*** Opening of Exercise inputs ***
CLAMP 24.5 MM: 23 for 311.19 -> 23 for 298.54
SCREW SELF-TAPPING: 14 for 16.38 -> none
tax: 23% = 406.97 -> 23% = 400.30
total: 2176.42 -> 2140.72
*** Close of Exercise inputs ***
*** Opening of Exercise inputs ***
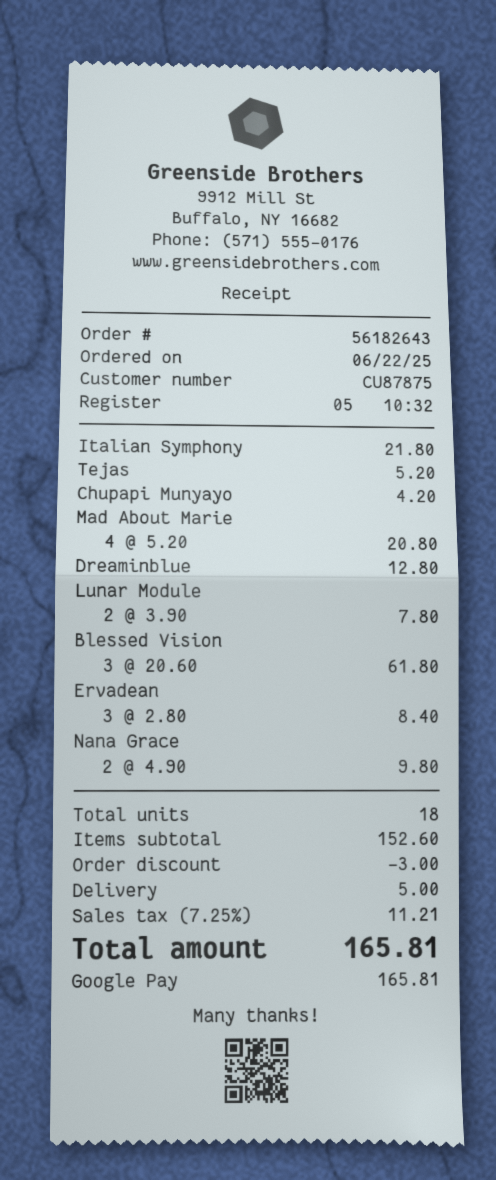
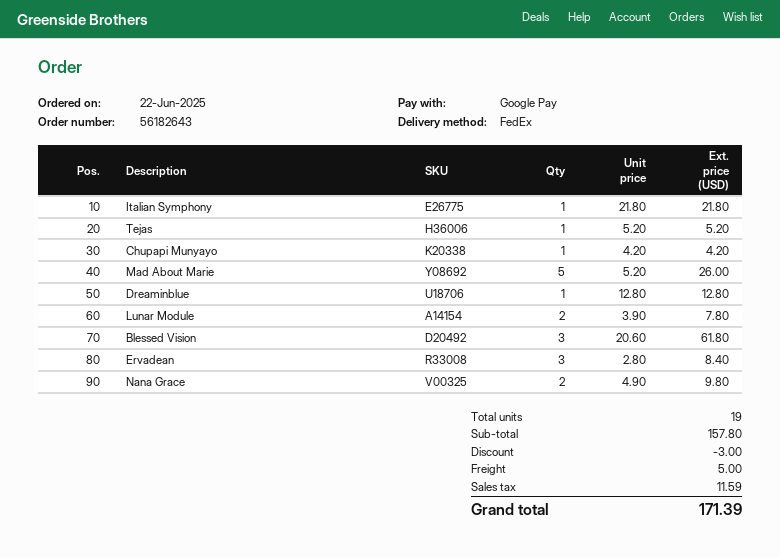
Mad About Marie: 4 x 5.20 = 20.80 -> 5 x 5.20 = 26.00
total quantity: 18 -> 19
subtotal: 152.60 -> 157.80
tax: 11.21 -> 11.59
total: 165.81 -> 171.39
*** Close of Exercise inputs ***
- [Work request] Using the entries above, output exactly the lines between the line holding "CLAMP 24.5 MM: 23 for 311.19 -> 23 for 298.54" and the line holding "total: 2176.42 -> 2140.72", end lines included, and nothing more.

- [Answer box]
CLAMP 24.5 MM: 23 for 311.19 -> 23 for 298.54
SCREW SELF-TAPPING: 14 for 16.38 -> none
tax: 23% = 406.97 -> 23% = 400.30
total: 2176.42 -> 2140.72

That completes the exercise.